Livvy had moved to stand next to Ty and was holding his hand, murmuring to him that the blood was just blood, Julian wasn’t hurt, everything was fine. Ty was breathing quickly, his hand opening and closing over Livvy’s.

“Here.” Mark shrugged out of his blue T-shirt. He was wearing another T-shirt under it, this one gray. Julian blinked at him. “Proper vestments.” He offered it to his brother.

“Why are you wearing a T-shirt under your other T-shirt?” Livvy asked, temporarily diverted.

“In case one of them is stolen,” Mark said, as if this were entirely normal. Everyone paused to stare at him, even Julian, who had stripped off the rags of his shirt and covered himself with Mark’s.

“Thanks,” Julian said, pulling Mark’s shirt down over his belt. He tossed the scraps of his old shirt on top of a Dumpster. Mark seemed pleased—and, Emma realized belatedly, looked different. His hair was no longer hanging past his shoulders, but was cut short—or shorter, curling around his ears. It made him look both younger and more modern, less incongruous in his jeans and boots.

More like a Shadowhunter.

Mark looked back. She could still see the wind in his eyes, and the stars, and vast fields of empty clouds. Wildness and freedom. She wondered how deep his transformation back into a Shadowhunter ran. How deep it would ever run.

She put a hand to her head. “I feel dizzy.”

“You need food.” It was Livvy, grabbing her hand. “We all do. Nobody’s eaten tonight, and Jules, you’re forbidden from cooking. Let’s go to Canter’s, grab some dinner, and figure out what to do next.”

Everything inside Canter’s was yellow.
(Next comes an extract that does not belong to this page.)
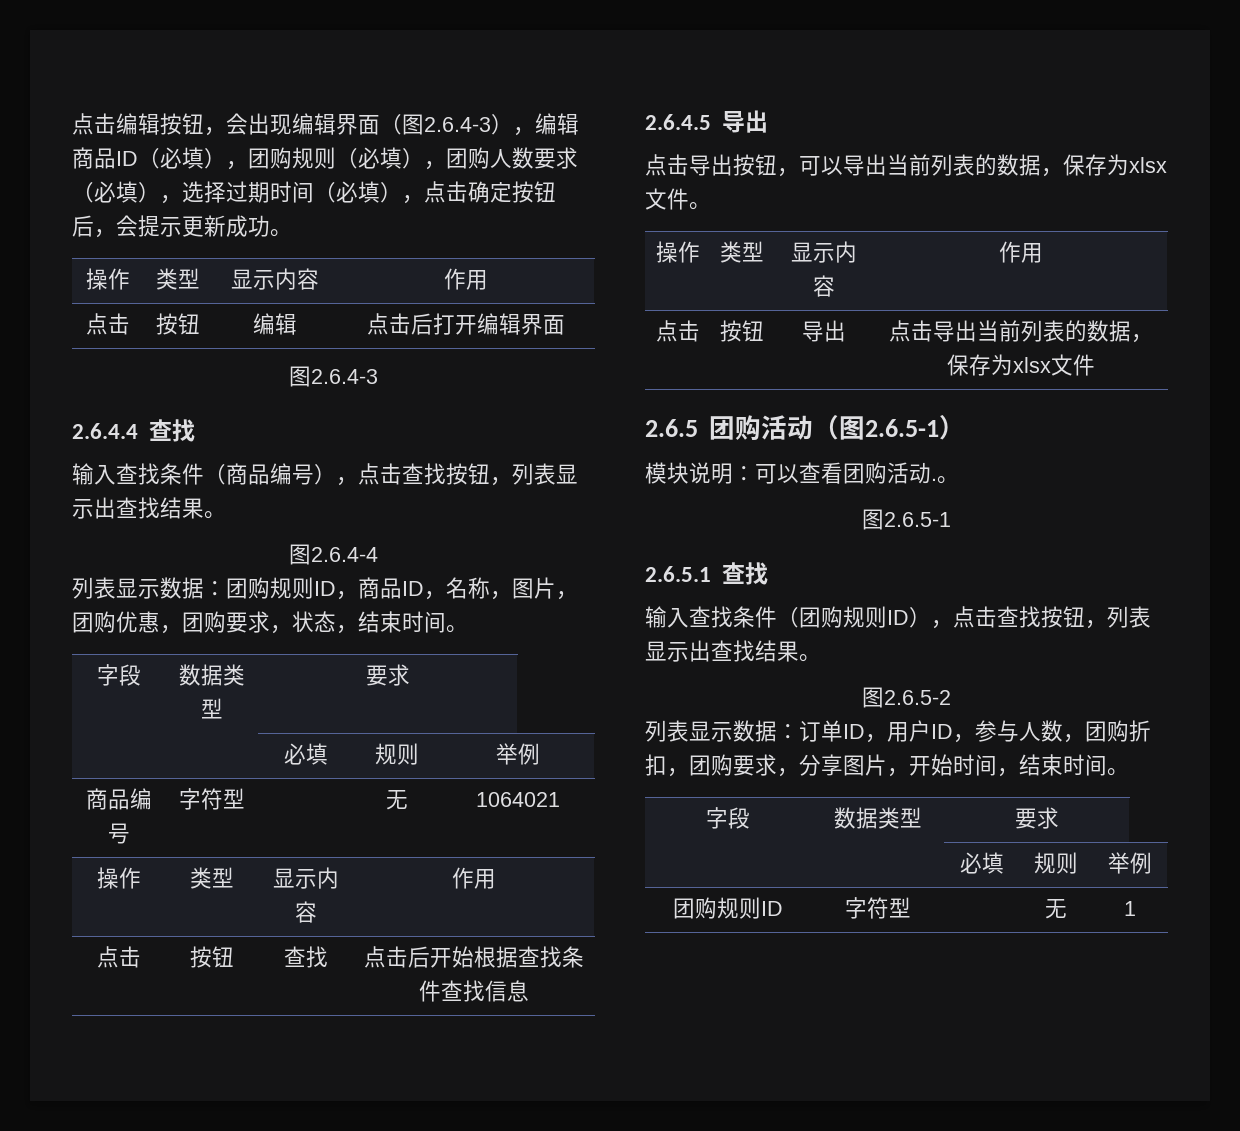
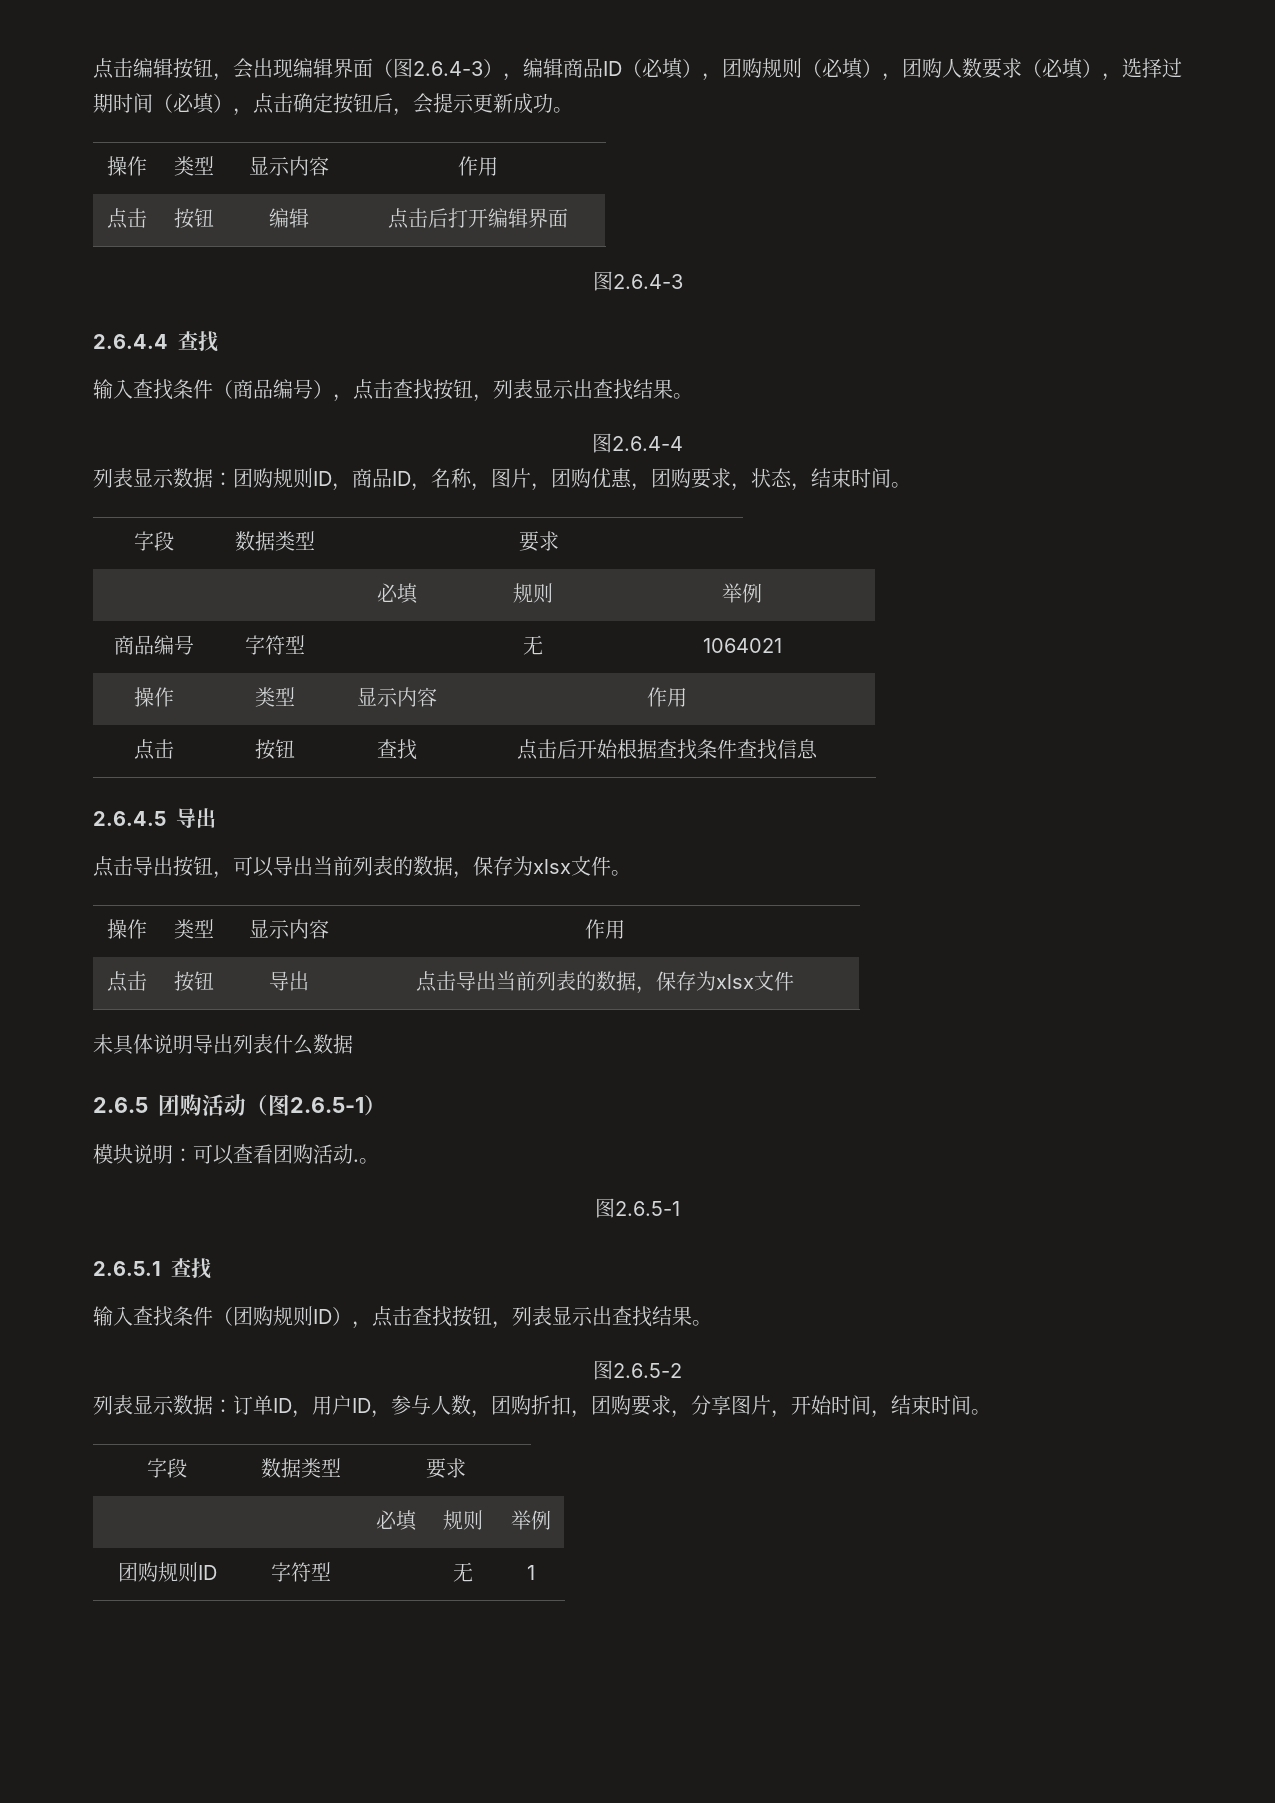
+ 未具体说明导出列表什么数据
The walls were yellow, the booths were yellow, and most of the food was a shade of yellow. Not that Emma minded; she’d been coming to Canter’s since she was four years old with her parents to eat their chocolate-chip pancakes and challah French toast.

They piled into a corner booth and for a few minutes everything was absolutely ordinary: The waitress, a tall woman with gray hair, came by to dump a pile of laminated menus on their table; Livvy and Ty shared one, and Cristina asked Emma in a whisper what matzo brei was. They were scrunched together in the booth, and Emma found herself pressed up against Julian’s side. He still felt hot against her, as if the iratze hadn’t worked its way out of his system yet.

Her skin still felt supersensitized too, as if she would jump or scream the moment someone touched her. She nearly did scream when the waitress returned to get their orders. She just stared until Julian ordered waffles and hot chocolate for her and handed the menu back hastily, looking at her worriedly.

A-R-E Y-O-U A-L-L R-I-G-H-T? he scribbled on her back.

She nodded, reaching for her plastic glass of ice water, just as Mark smiled at the waitress and ordered a plate of strawberries.

The waitress, whose name tag said JEAN, blinked. “We don’t have that on the menu.”